» **Work to complete**: In the records below, find the line holding "align-items: flex-start ->"; copy it and every line after it to the end, omitting all images.

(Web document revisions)

__________________________________________________

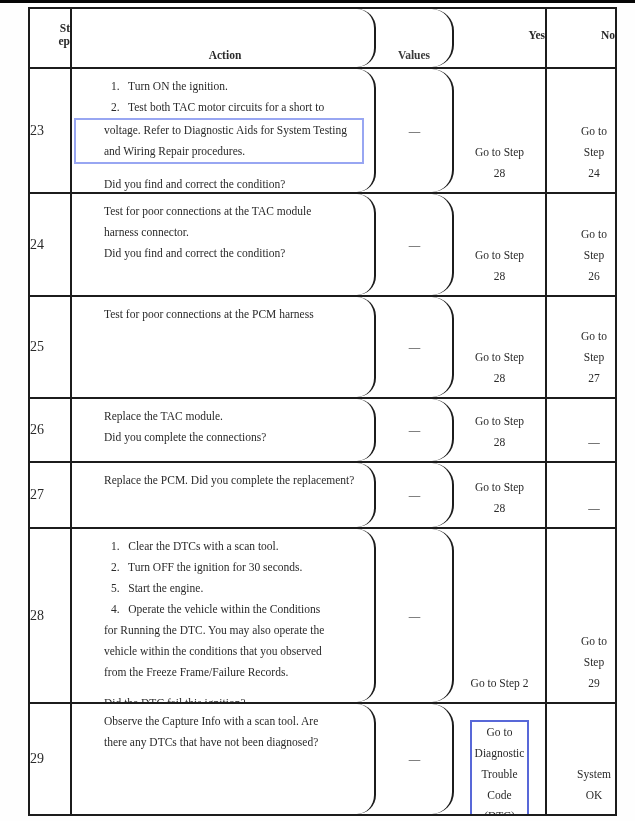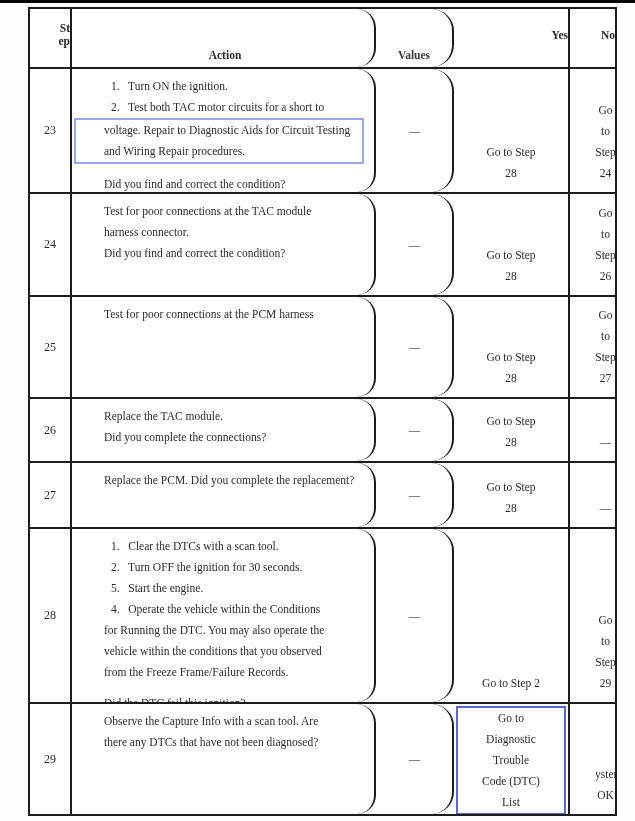"Yes" .yes-c { width: 116px -> 93px }
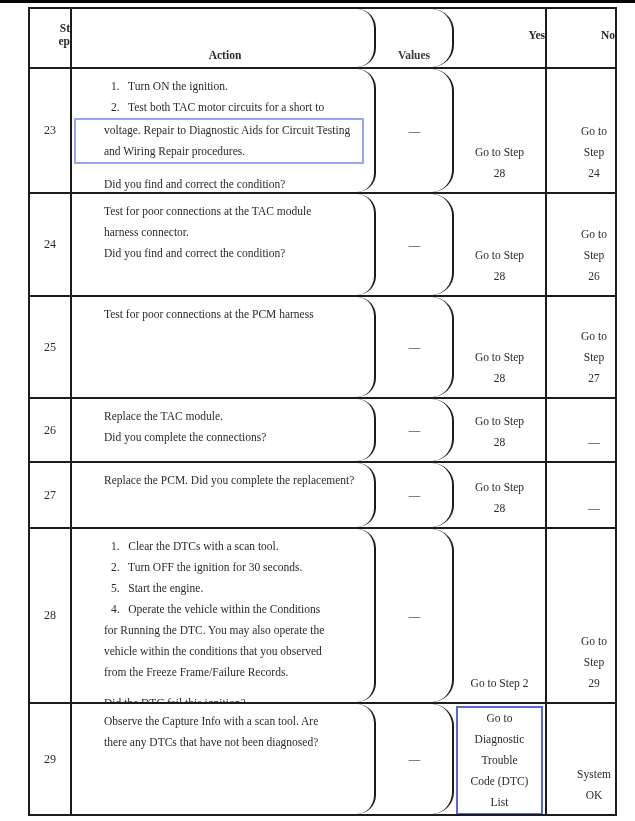"23" .step-c { font-size: 12px -> 14px; justify-content: center -> none }
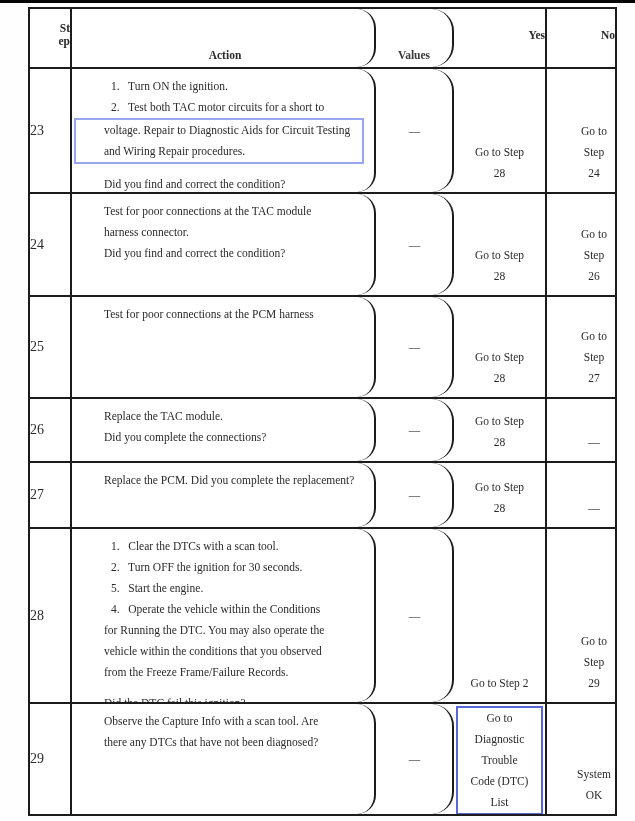"voltage. Repair to Diagnostic Aids" div.ln { text: Repair to Diagnostic Aids for Circuit -> Refer to Diagnostic Aids for System }
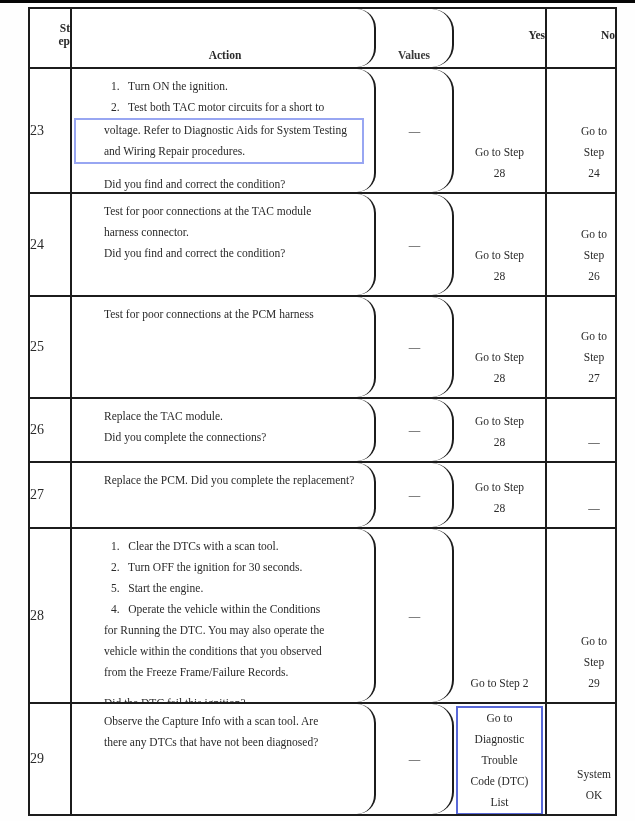"Go to" .yes-c.boxed { padding: 2px -> 16px }
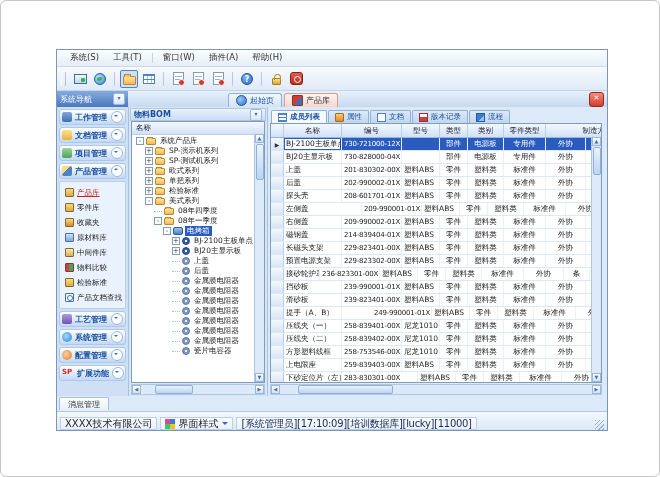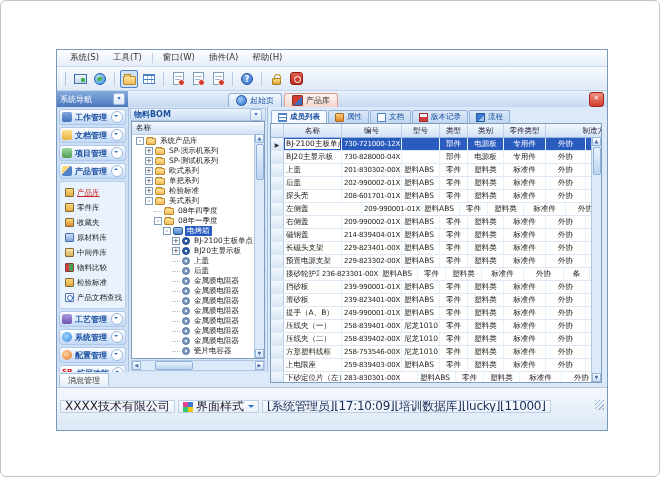"249-990001-01X" div.td { margin-left: none -> 30px }
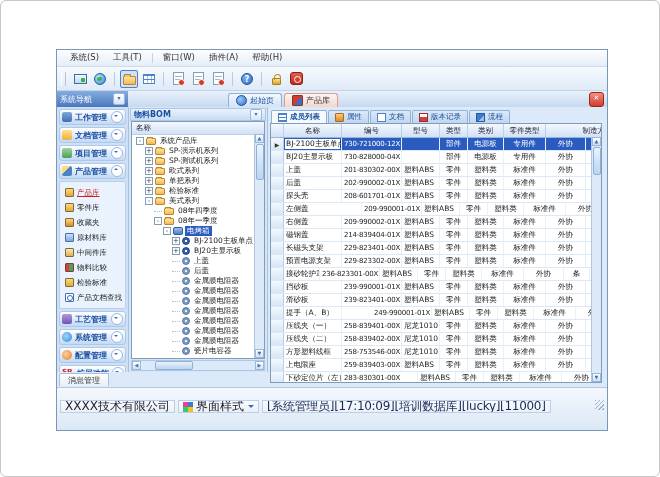"XXXX技术有限公司" .statusbar { align-items: flex-start -> flex-end; font-size: 12px -> 10px; padding: 12px 3px -> 0 3px }
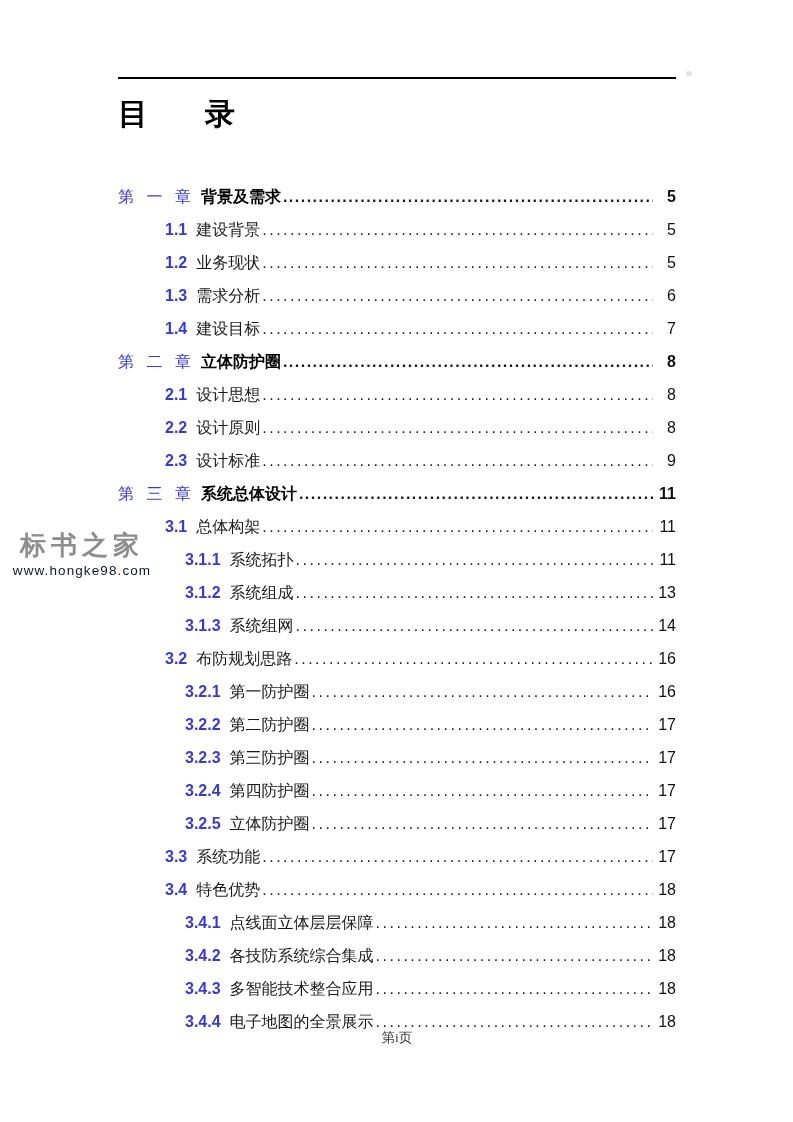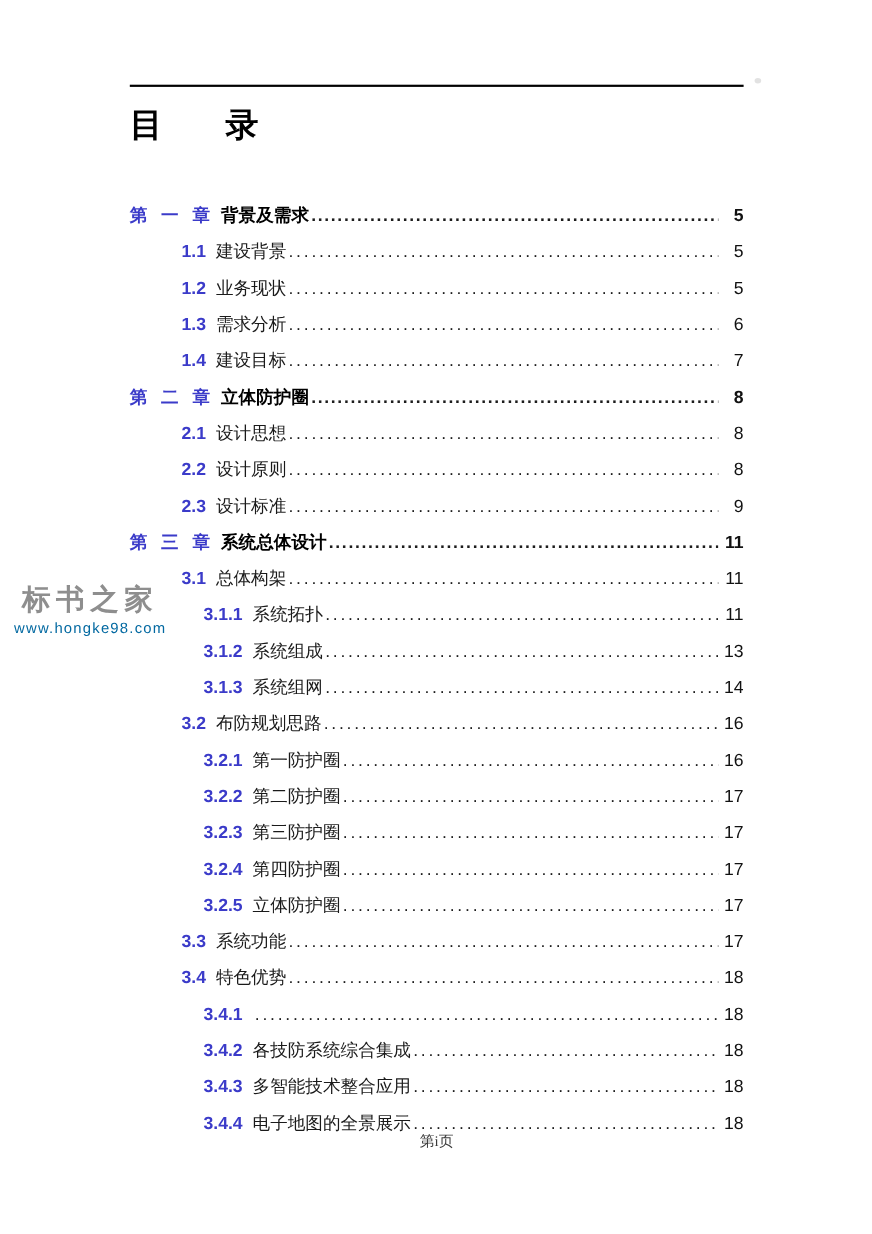"第 一 章" .toc-row.lvl1 .num { font-weight: bold -> normal }
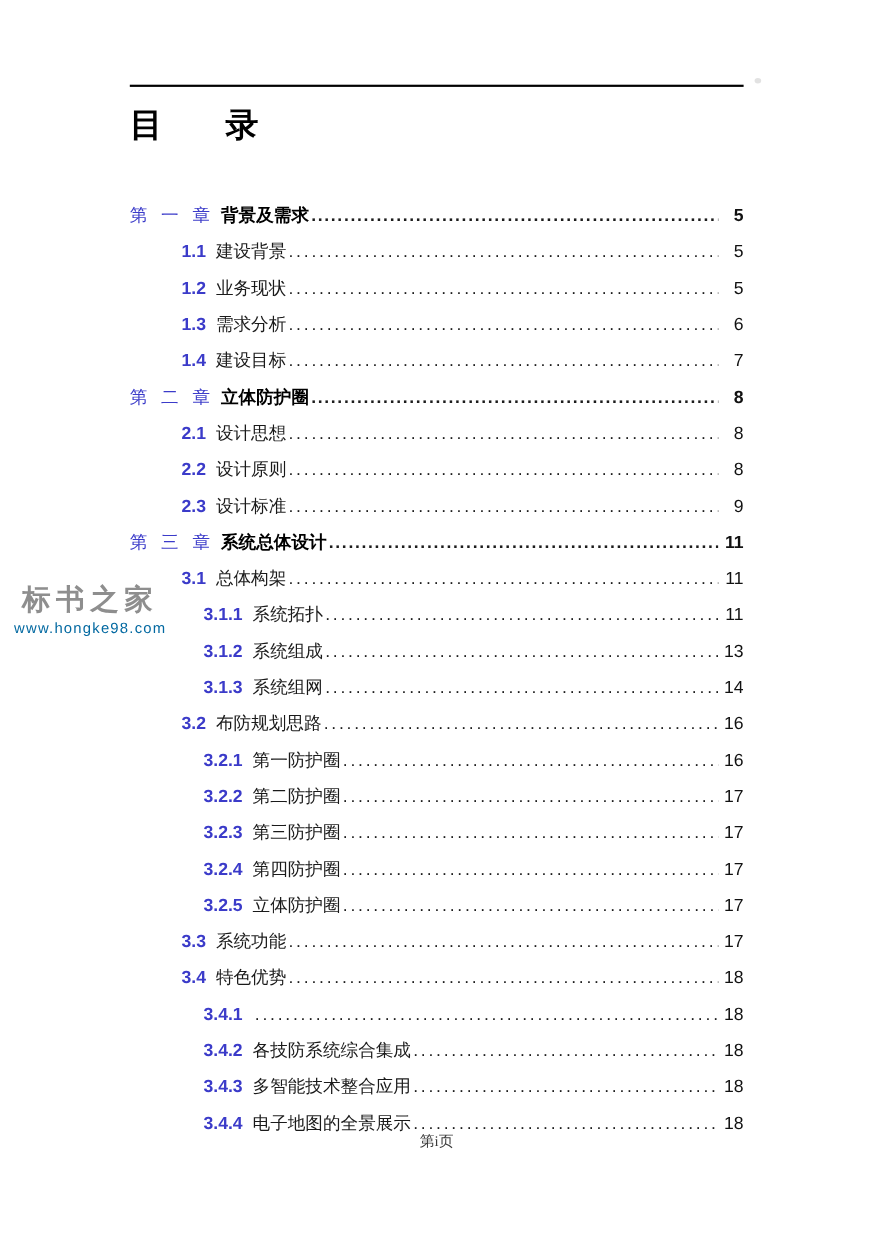"www.hongke98.com" .wm-url { color: #0369a1 -> #0f172a }
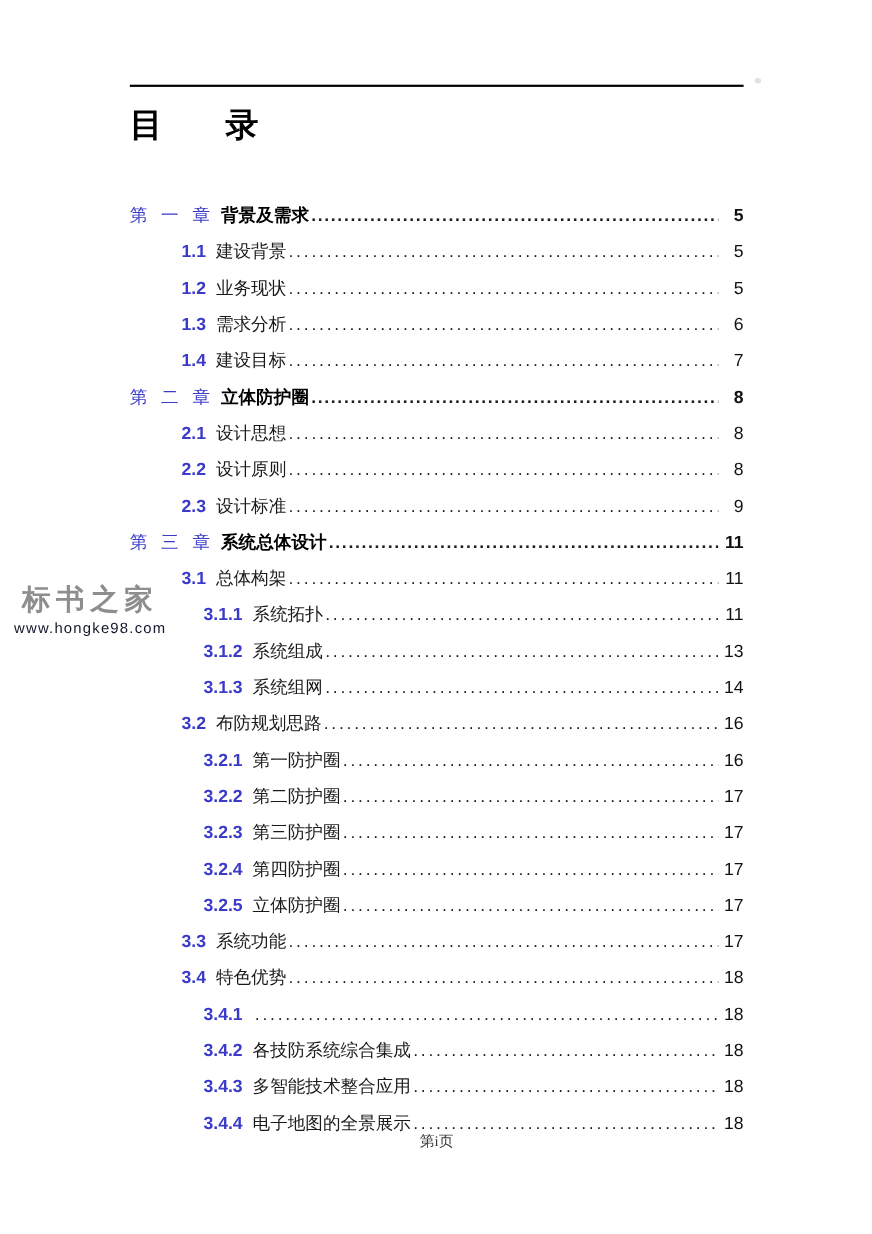"点线面立体层层保障" span.ttl { html: none -> <span>点线面立体层层保障</span> }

__________________________________________________

» **Response to this exercise**:
"XXXX技术有限公司" .statusbar { align-items: flex-start -> flex-end; font-size: 12px -> 10px; padding: 12px 3px -> 0 3px }
"第 一 章" .toc-row.lvl1 .num { font-weight: bold -> normal }
"www.hongke98.com" .wm-url { color: #0369a1 -> #0f172a }
"点线面立体层层保障" span.ttl { html: none -> <span>点线面立体层层保障</span> }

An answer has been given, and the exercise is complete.